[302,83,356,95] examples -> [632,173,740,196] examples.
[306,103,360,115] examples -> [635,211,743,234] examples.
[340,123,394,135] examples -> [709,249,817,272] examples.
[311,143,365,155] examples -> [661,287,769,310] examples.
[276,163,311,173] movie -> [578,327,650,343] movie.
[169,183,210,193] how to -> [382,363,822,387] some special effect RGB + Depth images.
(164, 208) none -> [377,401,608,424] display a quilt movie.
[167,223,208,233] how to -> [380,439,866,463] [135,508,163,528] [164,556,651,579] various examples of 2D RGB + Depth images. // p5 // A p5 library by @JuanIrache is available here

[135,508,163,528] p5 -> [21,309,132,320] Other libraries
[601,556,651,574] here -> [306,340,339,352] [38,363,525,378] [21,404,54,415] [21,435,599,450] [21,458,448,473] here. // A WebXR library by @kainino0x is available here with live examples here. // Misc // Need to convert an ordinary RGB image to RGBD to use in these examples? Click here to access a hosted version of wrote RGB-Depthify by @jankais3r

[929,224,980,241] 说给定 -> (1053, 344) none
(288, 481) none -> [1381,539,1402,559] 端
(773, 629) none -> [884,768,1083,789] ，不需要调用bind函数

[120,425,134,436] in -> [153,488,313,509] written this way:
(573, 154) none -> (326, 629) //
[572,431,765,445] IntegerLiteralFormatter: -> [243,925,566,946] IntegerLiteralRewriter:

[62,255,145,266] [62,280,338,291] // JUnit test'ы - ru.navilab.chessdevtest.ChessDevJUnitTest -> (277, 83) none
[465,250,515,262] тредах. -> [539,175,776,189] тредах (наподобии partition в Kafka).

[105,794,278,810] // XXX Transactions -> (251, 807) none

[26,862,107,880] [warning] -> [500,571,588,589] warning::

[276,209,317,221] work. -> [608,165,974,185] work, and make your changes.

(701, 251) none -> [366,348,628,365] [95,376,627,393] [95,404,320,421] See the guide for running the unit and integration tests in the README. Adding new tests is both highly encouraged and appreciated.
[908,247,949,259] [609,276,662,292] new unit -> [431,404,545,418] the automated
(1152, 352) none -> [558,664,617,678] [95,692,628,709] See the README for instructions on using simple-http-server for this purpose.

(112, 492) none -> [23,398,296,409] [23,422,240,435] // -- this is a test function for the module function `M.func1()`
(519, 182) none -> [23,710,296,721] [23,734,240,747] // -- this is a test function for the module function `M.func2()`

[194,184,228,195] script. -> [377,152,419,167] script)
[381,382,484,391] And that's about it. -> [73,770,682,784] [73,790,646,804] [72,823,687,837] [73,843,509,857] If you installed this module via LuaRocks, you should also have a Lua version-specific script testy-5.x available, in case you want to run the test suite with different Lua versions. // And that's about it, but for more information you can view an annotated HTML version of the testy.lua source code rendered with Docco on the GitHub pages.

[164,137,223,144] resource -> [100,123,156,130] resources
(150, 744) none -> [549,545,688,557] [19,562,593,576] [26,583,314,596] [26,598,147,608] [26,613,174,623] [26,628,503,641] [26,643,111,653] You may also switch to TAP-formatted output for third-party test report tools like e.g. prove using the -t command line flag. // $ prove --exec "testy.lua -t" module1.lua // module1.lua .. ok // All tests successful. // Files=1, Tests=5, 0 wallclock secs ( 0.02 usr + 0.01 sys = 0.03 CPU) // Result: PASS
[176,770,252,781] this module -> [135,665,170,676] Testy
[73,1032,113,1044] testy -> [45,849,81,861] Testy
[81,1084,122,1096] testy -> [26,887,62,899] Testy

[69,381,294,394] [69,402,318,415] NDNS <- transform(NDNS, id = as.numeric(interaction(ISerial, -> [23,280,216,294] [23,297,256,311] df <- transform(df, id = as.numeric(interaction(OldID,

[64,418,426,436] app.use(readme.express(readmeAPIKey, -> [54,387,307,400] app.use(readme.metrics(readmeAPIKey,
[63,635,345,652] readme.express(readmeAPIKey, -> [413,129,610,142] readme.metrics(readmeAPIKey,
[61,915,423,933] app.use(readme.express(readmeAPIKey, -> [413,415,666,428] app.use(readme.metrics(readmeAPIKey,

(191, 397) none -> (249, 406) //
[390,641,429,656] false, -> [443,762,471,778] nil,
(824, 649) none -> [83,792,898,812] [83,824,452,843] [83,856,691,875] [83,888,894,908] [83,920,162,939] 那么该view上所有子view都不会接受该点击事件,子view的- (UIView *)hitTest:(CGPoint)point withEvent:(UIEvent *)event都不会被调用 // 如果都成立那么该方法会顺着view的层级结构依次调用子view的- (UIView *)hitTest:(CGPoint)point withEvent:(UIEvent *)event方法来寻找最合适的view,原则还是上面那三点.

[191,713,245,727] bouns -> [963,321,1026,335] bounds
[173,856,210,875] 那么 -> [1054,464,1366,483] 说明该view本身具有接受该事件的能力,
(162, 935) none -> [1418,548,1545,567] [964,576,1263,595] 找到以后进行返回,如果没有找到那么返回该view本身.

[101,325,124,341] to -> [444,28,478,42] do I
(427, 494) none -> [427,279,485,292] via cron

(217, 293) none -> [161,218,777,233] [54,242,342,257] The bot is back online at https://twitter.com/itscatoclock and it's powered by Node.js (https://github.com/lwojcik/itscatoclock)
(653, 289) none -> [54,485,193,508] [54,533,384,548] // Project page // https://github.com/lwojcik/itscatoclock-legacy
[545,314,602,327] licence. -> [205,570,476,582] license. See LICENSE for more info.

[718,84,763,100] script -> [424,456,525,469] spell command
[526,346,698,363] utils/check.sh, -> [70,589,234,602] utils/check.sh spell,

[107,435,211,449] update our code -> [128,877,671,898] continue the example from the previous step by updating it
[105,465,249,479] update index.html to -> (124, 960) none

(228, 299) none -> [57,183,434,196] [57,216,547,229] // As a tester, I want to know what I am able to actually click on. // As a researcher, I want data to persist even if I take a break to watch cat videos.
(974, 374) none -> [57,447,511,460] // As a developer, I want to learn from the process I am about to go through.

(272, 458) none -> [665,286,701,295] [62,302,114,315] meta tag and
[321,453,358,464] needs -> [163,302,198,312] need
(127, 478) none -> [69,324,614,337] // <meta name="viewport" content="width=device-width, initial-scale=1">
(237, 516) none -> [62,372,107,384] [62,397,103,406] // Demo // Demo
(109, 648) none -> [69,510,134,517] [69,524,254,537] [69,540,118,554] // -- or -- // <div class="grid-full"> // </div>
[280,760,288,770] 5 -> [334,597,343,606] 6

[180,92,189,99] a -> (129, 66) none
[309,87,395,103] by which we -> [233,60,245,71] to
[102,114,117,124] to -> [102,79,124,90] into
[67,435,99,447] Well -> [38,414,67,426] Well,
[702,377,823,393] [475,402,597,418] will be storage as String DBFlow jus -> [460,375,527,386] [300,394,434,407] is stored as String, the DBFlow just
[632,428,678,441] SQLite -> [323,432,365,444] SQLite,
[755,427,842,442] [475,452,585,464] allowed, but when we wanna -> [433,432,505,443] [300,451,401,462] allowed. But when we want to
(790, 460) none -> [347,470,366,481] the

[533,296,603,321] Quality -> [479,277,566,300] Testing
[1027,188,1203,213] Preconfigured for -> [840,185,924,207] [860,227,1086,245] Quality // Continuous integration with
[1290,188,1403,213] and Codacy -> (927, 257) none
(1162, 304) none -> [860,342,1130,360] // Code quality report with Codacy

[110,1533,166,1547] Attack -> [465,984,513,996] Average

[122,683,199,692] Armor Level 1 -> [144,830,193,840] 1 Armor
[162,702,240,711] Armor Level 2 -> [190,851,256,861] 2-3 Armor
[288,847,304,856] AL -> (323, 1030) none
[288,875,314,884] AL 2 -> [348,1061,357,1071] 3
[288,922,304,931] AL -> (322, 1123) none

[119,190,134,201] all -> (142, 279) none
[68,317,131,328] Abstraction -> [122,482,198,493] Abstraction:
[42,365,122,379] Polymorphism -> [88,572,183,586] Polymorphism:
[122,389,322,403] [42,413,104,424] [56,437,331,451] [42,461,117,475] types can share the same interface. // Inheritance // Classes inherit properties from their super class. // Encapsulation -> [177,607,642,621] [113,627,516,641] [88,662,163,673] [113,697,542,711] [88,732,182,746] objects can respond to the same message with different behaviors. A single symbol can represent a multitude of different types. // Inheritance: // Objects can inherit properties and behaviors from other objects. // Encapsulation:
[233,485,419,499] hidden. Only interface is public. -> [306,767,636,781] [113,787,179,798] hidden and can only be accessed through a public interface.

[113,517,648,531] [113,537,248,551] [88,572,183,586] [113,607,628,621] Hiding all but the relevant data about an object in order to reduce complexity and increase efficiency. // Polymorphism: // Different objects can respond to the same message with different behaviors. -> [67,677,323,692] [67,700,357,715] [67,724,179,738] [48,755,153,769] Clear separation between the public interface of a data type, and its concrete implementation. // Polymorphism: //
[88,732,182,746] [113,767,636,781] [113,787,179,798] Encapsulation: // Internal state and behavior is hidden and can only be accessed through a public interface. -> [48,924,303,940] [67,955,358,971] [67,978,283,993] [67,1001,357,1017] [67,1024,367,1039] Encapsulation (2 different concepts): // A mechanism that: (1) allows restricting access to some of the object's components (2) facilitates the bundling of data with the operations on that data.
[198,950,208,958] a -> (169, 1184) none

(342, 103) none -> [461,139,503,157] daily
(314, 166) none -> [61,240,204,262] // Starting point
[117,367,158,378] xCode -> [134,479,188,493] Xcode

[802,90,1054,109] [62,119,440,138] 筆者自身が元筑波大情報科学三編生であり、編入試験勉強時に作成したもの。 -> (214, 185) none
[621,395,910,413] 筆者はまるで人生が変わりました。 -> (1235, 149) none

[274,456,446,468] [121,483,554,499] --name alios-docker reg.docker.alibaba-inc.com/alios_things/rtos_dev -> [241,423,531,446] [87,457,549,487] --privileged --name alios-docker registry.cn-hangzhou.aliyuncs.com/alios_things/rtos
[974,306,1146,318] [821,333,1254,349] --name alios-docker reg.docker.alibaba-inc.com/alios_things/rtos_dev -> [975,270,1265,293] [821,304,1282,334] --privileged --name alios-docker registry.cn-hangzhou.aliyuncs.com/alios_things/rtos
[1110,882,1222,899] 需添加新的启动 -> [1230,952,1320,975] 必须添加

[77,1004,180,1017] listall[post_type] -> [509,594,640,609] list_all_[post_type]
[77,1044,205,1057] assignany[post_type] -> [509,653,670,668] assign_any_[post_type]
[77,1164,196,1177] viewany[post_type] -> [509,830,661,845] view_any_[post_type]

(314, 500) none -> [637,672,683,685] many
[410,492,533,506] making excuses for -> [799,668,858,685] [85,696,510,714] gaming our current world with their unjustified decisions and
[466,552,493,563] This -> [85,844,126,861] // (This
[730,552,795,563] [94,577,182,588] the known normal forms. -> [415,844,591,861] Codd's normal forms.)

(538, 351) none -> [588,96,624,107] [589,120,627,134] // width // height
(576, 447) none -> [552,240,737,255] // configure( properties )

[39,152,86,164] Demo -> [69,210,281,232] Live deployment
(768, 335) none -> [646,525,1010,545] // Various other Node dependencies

★ ★ ★ ★ ★

### Exercise brief
Only the lines from the one containing "[102,114,117,124] to -> [102,79,124,90] into" through the one containing "[233,485,419,499] hidden. Only" are to be retyped, both boundary lines included, with no other material.

### Result of the task
[102,114,117,124] to -> [102,79,124,90] into
[67,435,99,447] Well -> [38,414,67,426] Well,
[702,377,823,393] [475,402,597,418] will be storage as String DBFlow jus -> [460,375,527,386] [300,394,434,407] is stored as String, the DBFlow just
[632,428,678,441] SQLite -> [323,432,365,444] SQLite,
[755,427,842,442] [475,452,585,464] allowed, but when we wanna -> [433,432,505,443] [300,451,401,462] allowed. But when we want to
(790, 460) none -> [347,470,366,481] the

[533,296,603,321] Quality -> [479,277,566,300] Testing
[1027,188,1203,213] Preconfigured for -> [840,185,924,207] [860,227,1086,245] Quality // Continuous integration with
[1290,188,1403,213] and Codacy -> (927, 257) none
(1162, 304) none -> [860,342,1130,360] // Code quality report with Codacy

[110,1533,166,1547] Attack -> [465,984,513,996] Average

[122,683,199,692] Armor Level 1 -> [144,830,193,840] 1 Armor
[162,702,240,711] Armor Level 2 -> [190,851,256,861] 2-3 Armor
[288,847,304,856] AL -> (323, 1030) none
[288,875,314,884] AL 2 -> [348,1061,357,1071] 3
[288,922,304,931] AL -> (322, 1123) none

[119,190,134,201] all -> (142, 279) none
[68,317,131,328] Abstraction -> [122,482,198,493] Abstraction:
[42,365,122,379] Polymorphism -> [88,572,183,586] Polymorphism:
[122,389,322,403] [42,413,104,424] [56,437,331,451] [42,461,117,475] types can share the same interface. // Inheritance // Classes inherit properties from their super class. // Encapsulation -> [177,607,642,621] [113,627,516,641] [88,662,163,673] [113,697,542,711] [88,732,182,746] objects can respond to the same message with different behaviors. A single symbol can represent a multitude of different types. // Inheritance: // Objects can inherit properties and behaviors from other objects. // Encapsulation:
[233,485,419,499] hidden. Only interface is public. -> [306,767,636,781] [113,787,179,798] hidden and can only be accessed through a public interface.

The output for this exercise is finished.